The 10-story ziggurat on the bank of the Sacramento River will remain gold on the outside. It's the inside, now home to the California Department of General Services, that is adopting the color of the environmental movement.
Guardians of DGS, the landlord agency of state government, aspire to make the ziggurat a test case for environmentally friendly building practices -- a project they fondly call "greening the Zig."
"We need a laboratory to test how ideas become acculturated," said Ron Joseph, who, as director of DGS until his retirement last month, championed his agency's metamorphosis.
The greening is happening in ways visible and not-so-visible. A sign on the door to the room housing computer servers is obvious, for example. "Conserve Energy," it admonishes. "Turn off lights!"
But a campaign to reduce the number of computer printers in the building -- thereby saving on paper, electricity and cartridges -- is evident only to the employees who have given up the luxury of printing documents at their desks.
With the Zig and its 1,200 occupants leading the way, the department aims in the next eight years to transform 1,600 buildings under its control into models of sustainable work spaces.
Promoting conservation became a top priority at DGS in late 2004 when Gov. Arnold Schwarzenegger issued an executive order to cut electricity use in state-owned buildings 20 percent by 2015.
The order came with a five-page "action plan" for making that happen, whether through purchase of efficient appliances and equipment; through requiring new buildings to meet professional standards for "green" buildings; or through "retro-commissioning" the state's largest existing buildings to eliminate wasteful heating and air conditioning systems or other such equipment.
In contrast to Schwarzenegger's order six months later committing the state to reducing global-warming pollution, the order to reform state properties received little public notice. But in DGS, it was huge.
Joseph, an administrator with 33 years of state service, had just assumed the top job at DGS. The order to "green" California's real estate resonated with him.
"I grew up in the '60s and '70s when there was high awareness of maintaining the environment," Joseph said. "That was part of my socialization. I've always tried to live in an environmentally conscious manner. That means I keep the thermostat at 68 (degrees), I turn the lights out ... ."
But spreading his consciousness and habits to others, he discovered, was not easy.
"I went to my building people and said, 'How do we manage the building? How do we manage the temperature?' They told me that is the toughest job they have," Joseph said. "When you take the temperature from 70 to 68, people react virulently."
And forget trying to take away their small appliances. "You can't get people to get rid of their space heaters, their coffee pots," he said.
Department leaders pressed ahead nevertheless. Last fall, they started eliminating desktop printers wherever possible, connecting workers to a smaller number of networked laser printers that could be programmed to print on both sides of a sheet.

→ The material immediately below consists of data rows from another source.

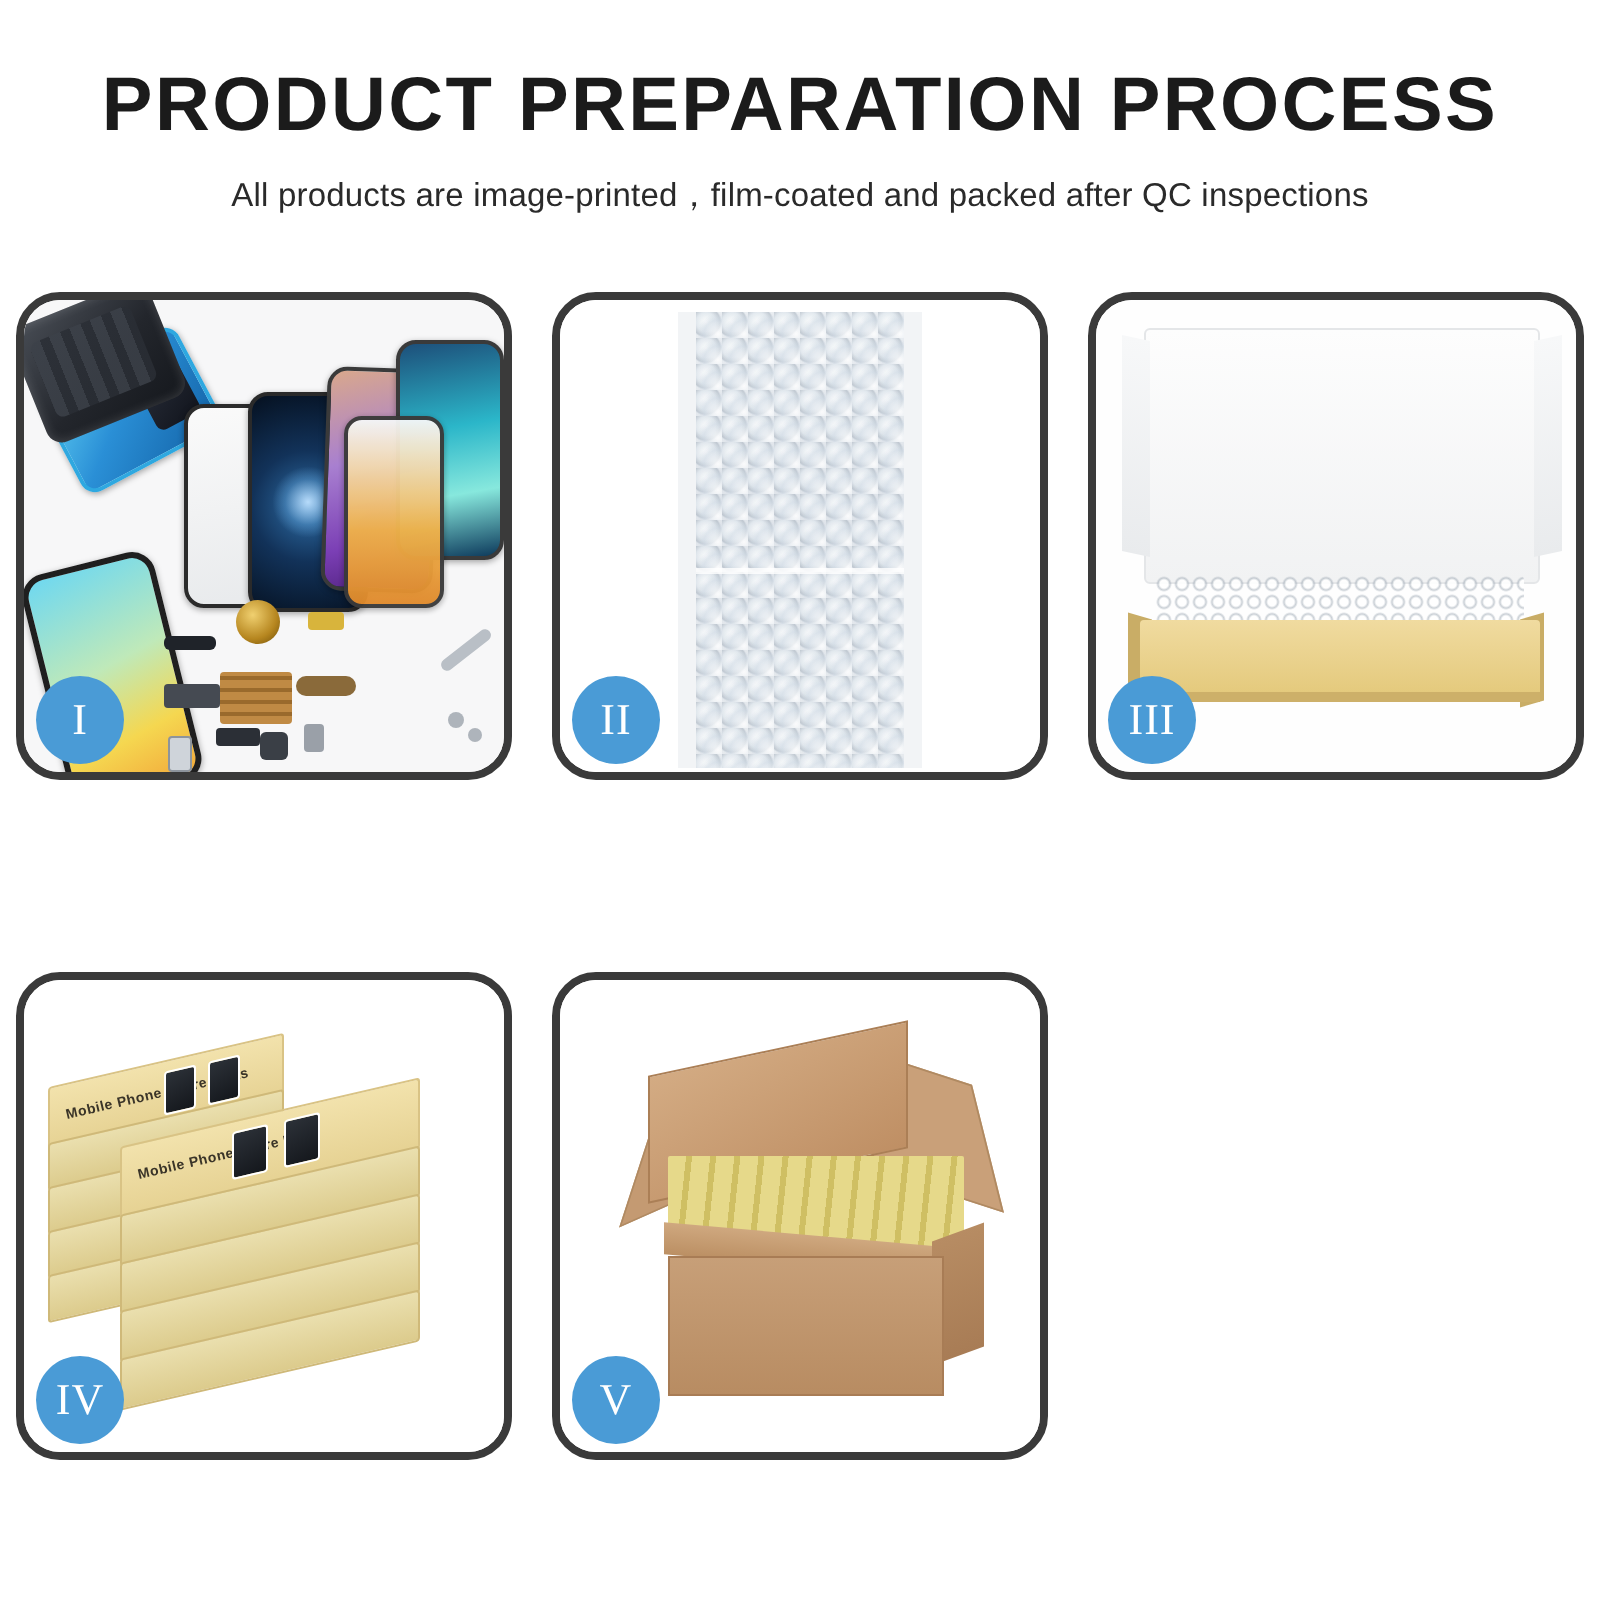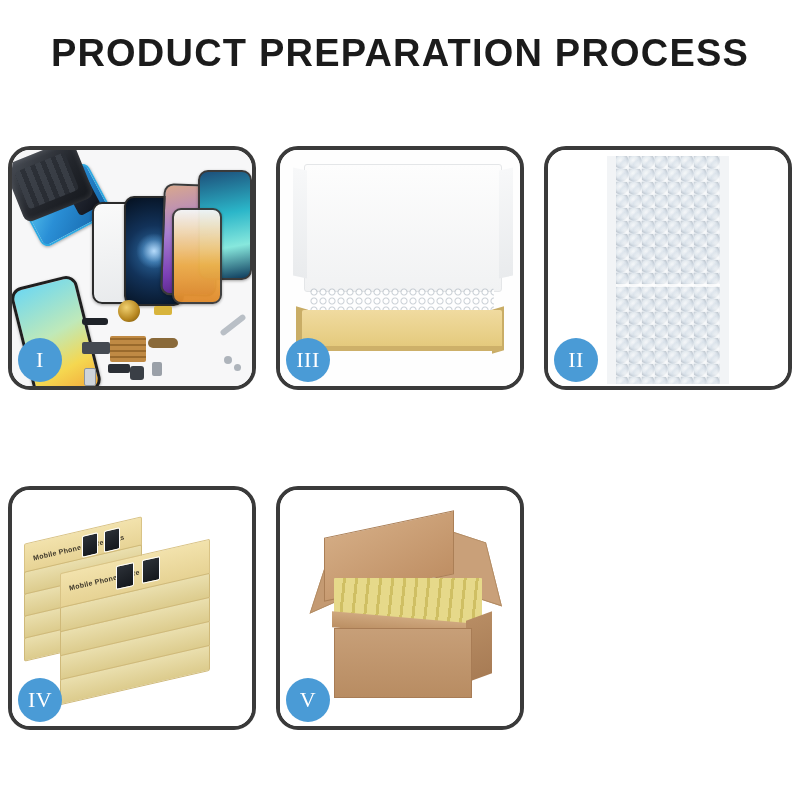--- a/index.html
+++ b/index.html
@@ -308,6 +308,7 @@
 
   <div class="header">
     <div class="title">PRODUCT PREPARATION PROCESS</div>
+    <div class="subtitle">All products are image-printed，film-coated and packed after QC inspections</div>
   </div>
 
   <div class="grid">

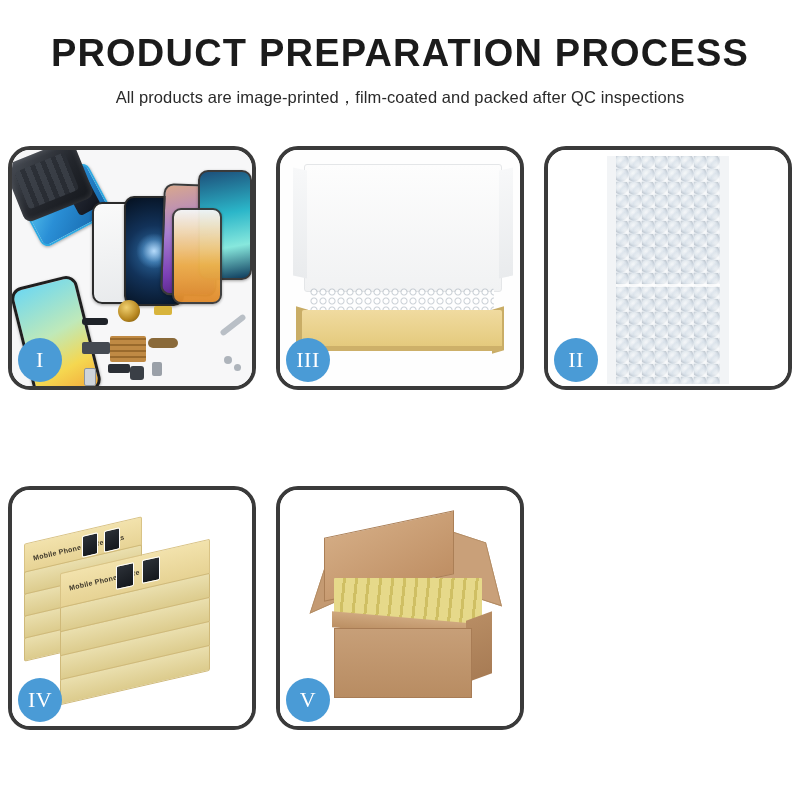--- a/index.html
+++ b/index.html
@@ -343,6 +343,17 @@
     </div>
 
     <div class="panel">
+      <div class="panel-inner p2">
+        <div class="bubblewrap">
+          <div class="bubbles"></div>
+          <div class="bubbles2"></div>
+          <div class="bw-seam"></div>
+        </div>
+      </div>
+      <div class="badge">II</div>
+    </div>
+
+    <div class="panel">
       <div class="panel-inner p3">
         <div class="box3-lid"></div>
         <div class="box3-inner"></div>
@@ -352,17 +363,6 @@
         <div class="box3-edge"></div>
       </div>
       <div class="badge">III</div>
-    </div>
-
-    <div class="panel">
-      <div class="panel-inner p2">
-        <div class="bubblewrap">
-          <div class="bubbles"></div>
-          <div class="bubbles2"></div>
-          <div class="bw-seam"></div>
-        </div>
-      </div>
-      <div class="badge">II</div>
     </div>
 
     <div class="panel">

"You should have seen the e-mails I got," Joseph said, recounting the tenor: "As if my work isn't hard enough, now you're taking away my tools and requiring more out of me!"

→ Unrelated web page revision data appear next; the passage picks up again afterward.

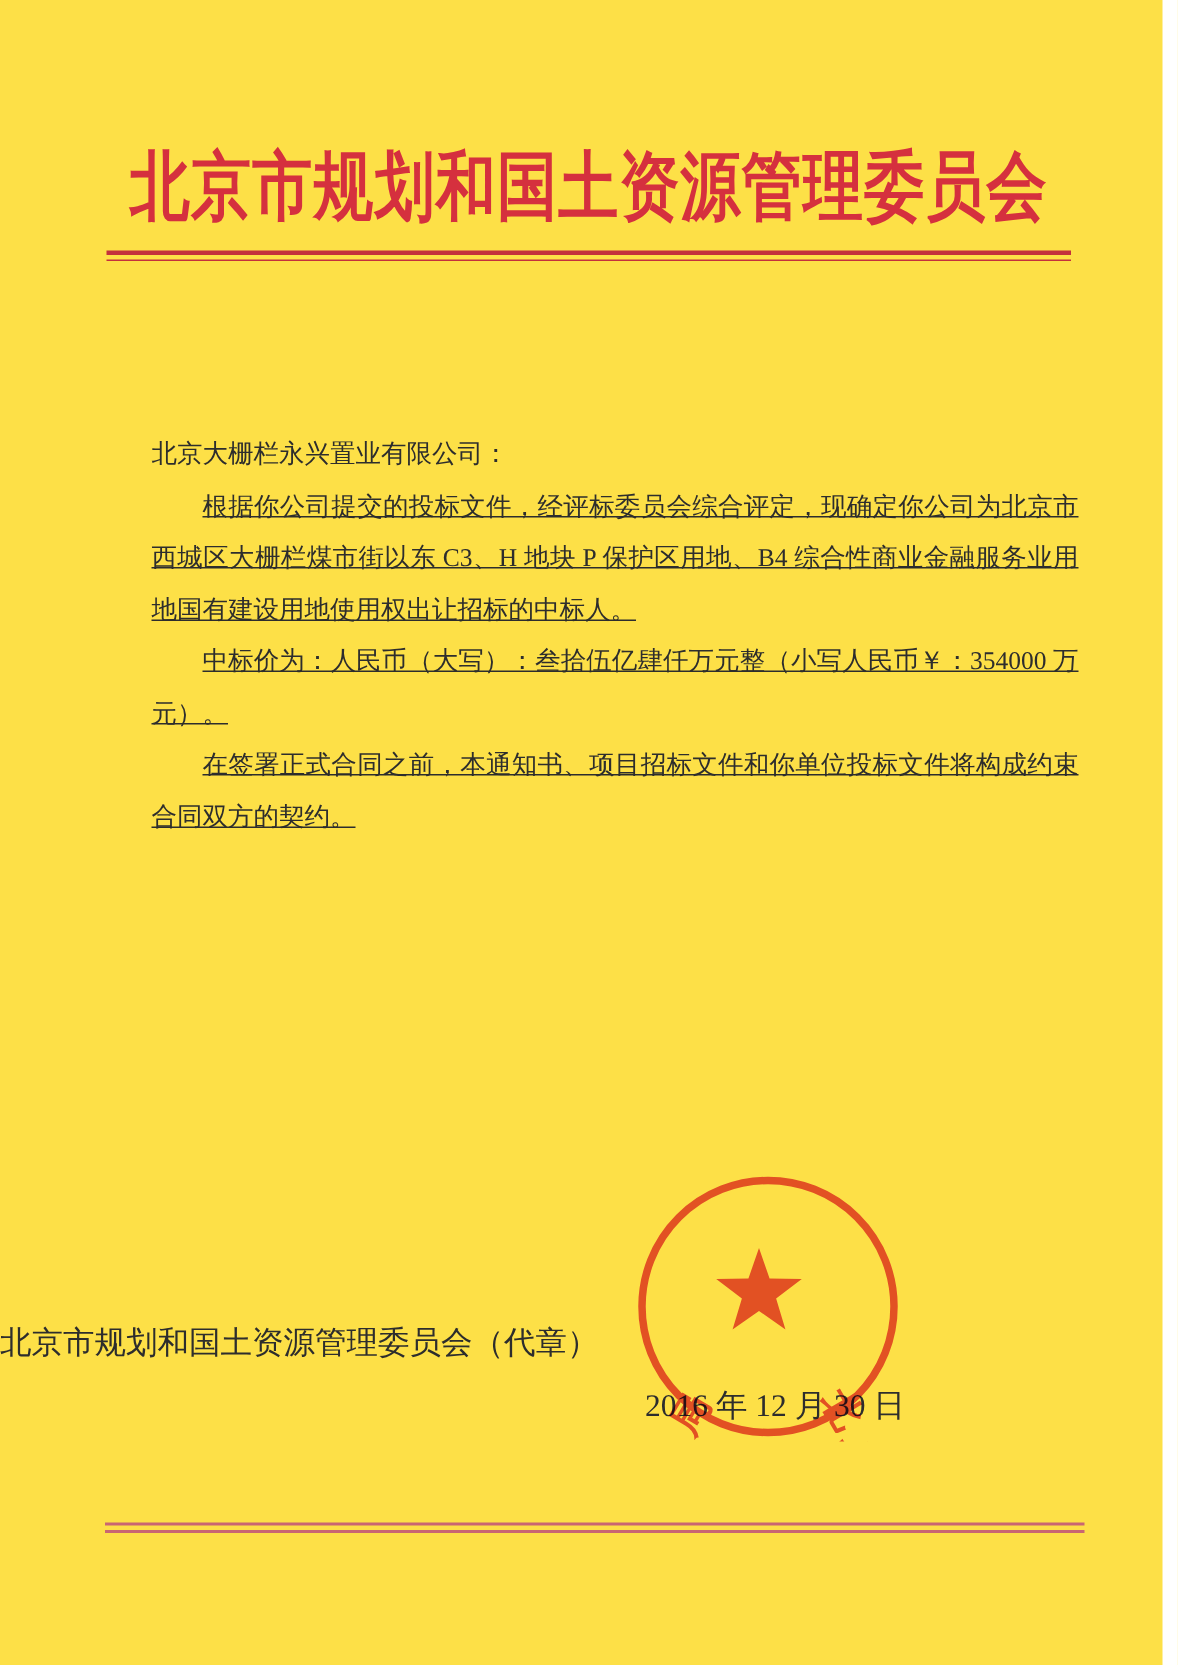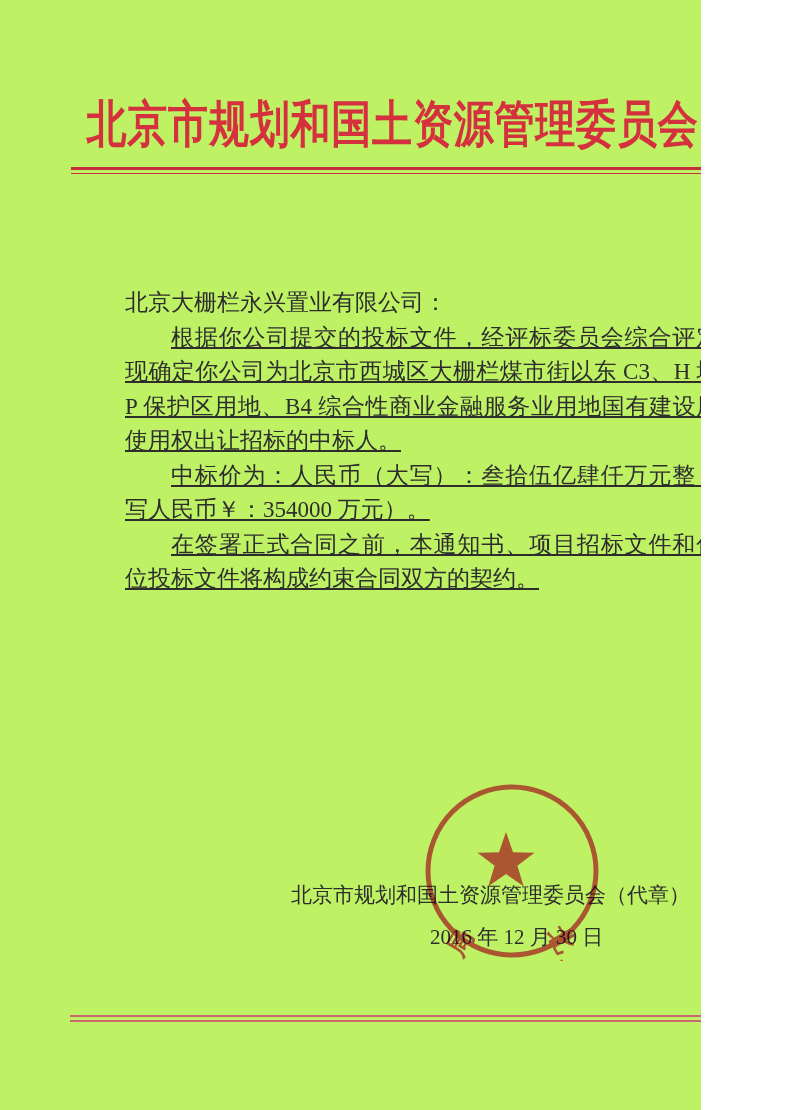--- a/index.html
+++ b/index.html
@@ -5,9 +5,9 @@
   html,body { margin:0; padding:0; background:#ffffff; }
   .page {
     position: relative;
-    width: 701px;
+    width: 775px;
     height: 1110px;
-    background: #bef264;
+    background: #fde047;
     overflow: hidden;
     font-family: "Liberation Serif", "DejaVu Serif", serif;
     color: #2d2d2d;

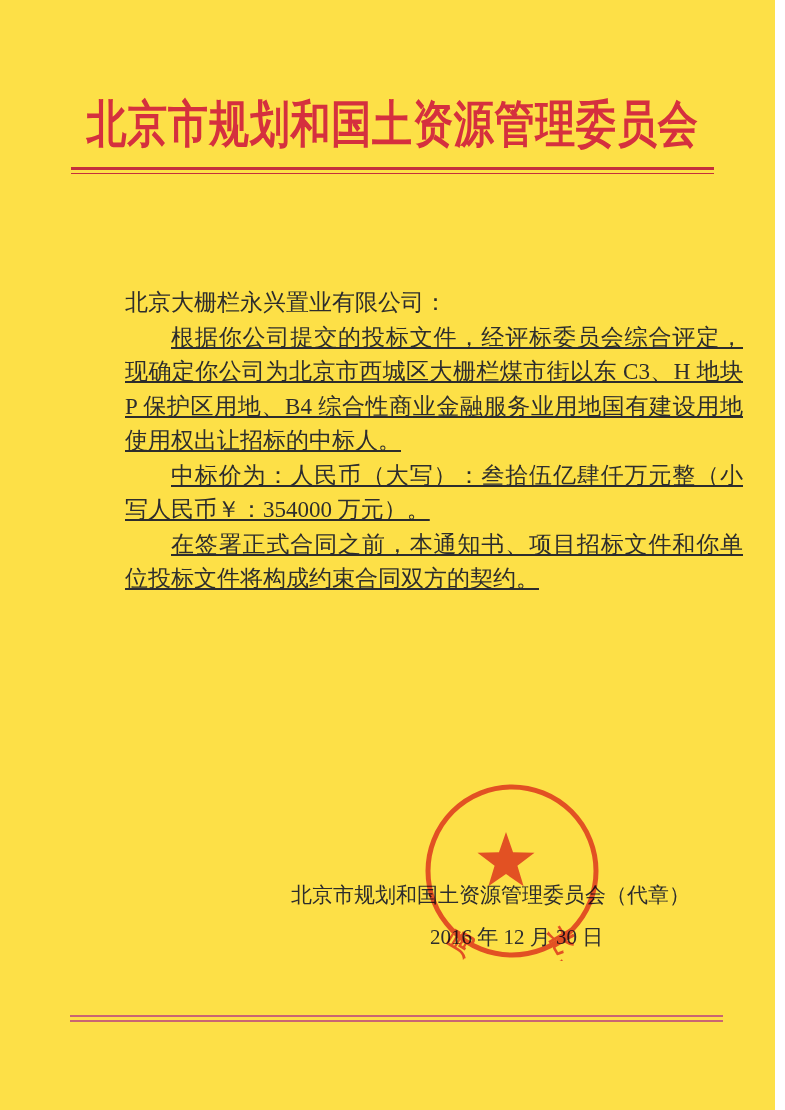--- a/index.html
+++ b/index.html
@@ -49,11 +49,10 @@
   .body-text {
     position: absolute;
     top: 286px; left: 101px; width: 618px;
-    font-size: 23px;
+    font-size: 17px;
     line-height: 34.5px;
     text-align: justify;
     color: #2d2d2d;
-    margin-left: 24px;
   }
   .body-text p { margin: 0; }
   .body-text p.indent { text-indent: 2em; text-decoration: underline; }

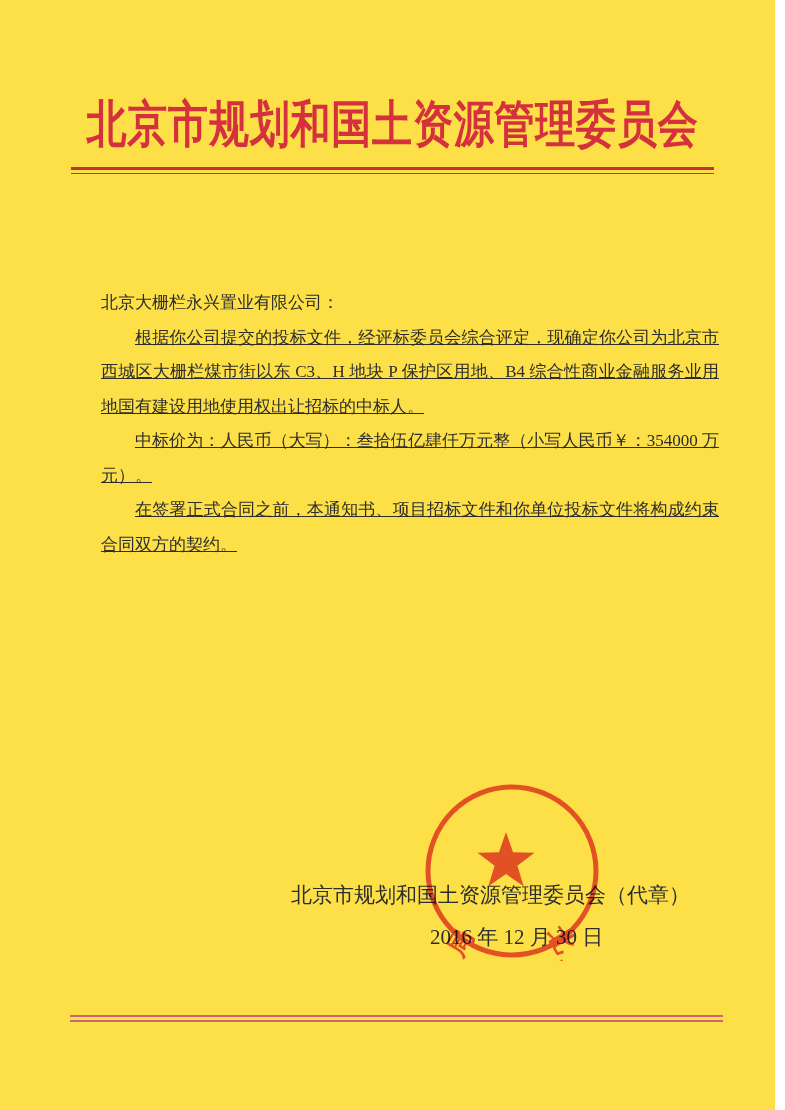--- a/index.html
+++ b/index.html
@@ -62,7 +62,6 @@
     top: 881px; left: 0; width: 785px;
     padding-right: 95px;
     box-sizing: border-box;
-    text-align: right;
     font-size: 21px;
     color: #2d2d2d;
     white-space: nowrap;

Mark Hernandez, a data processing manager whose responsibilities include managing the building's printers, gave up his own printer to the cause, discovering something about his personal work habits in the process.
"I became more selective about what I did print," Hernandez said, estimating that he prints 25 percent to 30 percent fewer documents now.
Other changes in the ziggurat include the use of software that powers down PCs when they're not in use, and turns them off at night; use of low-mercury fluorescent light tubes; and use of carpeting made with at least 10 percent recycled fibers.
DGS recycled its own image, as well, adopting the motto "Building Green, Buying Green, Working Green" and redesigning its logo to feature leaves on a green background.
Joseph said Schwarzenegger deserves credit for pushing the cause, but he's not alone.
"Let's face it," Joseph said. "Everybody is talking about greening -- it's coming to critical mass."
A look at membership in the U.S. Green Building Council supports his statement. Founded in 1993, the industry group had attracted only 264 members by 1999. Today, membership stands at 7,725.
In 2000, the council launched an environmental building standard known as LEED, or Leadership in Energy and Environmental Design, which has become the leading standard for green building construction and operations worldwide.
Part of the governor's executive order involves seeking LEED certification on virtually all state buildings. Besides achieving high marks in energy efficiency, LEED-certified buildings meet standards for sustainable site development, water savings, materials use and indoor environmental quality.
Exactly what that means -- and what that may cost in the short term or save in the long run -- has yet to be defined. Ken Hunt, a DGS spokesman, said studies are under way to outline the job ahead. For now, the state doesn't even know how much electricity consumption it needs to shave to meet the governor's 2015 goal.
What officials can say is that the spirit is willing. Will Bush, the current interim director of DGS, said that, like his predecessor Joseph, greening the state's buildings is his No. 1 priority.
As for the ziggurat, its future is controlled not only by the state, but by Wachovia Corp., a banking company that owns the building. As it turns out, the concept of going green is "along the same lines of what we're doing here in Charlotte," said company spokeswoman Elizabeth Pollet from her office in North Carolina.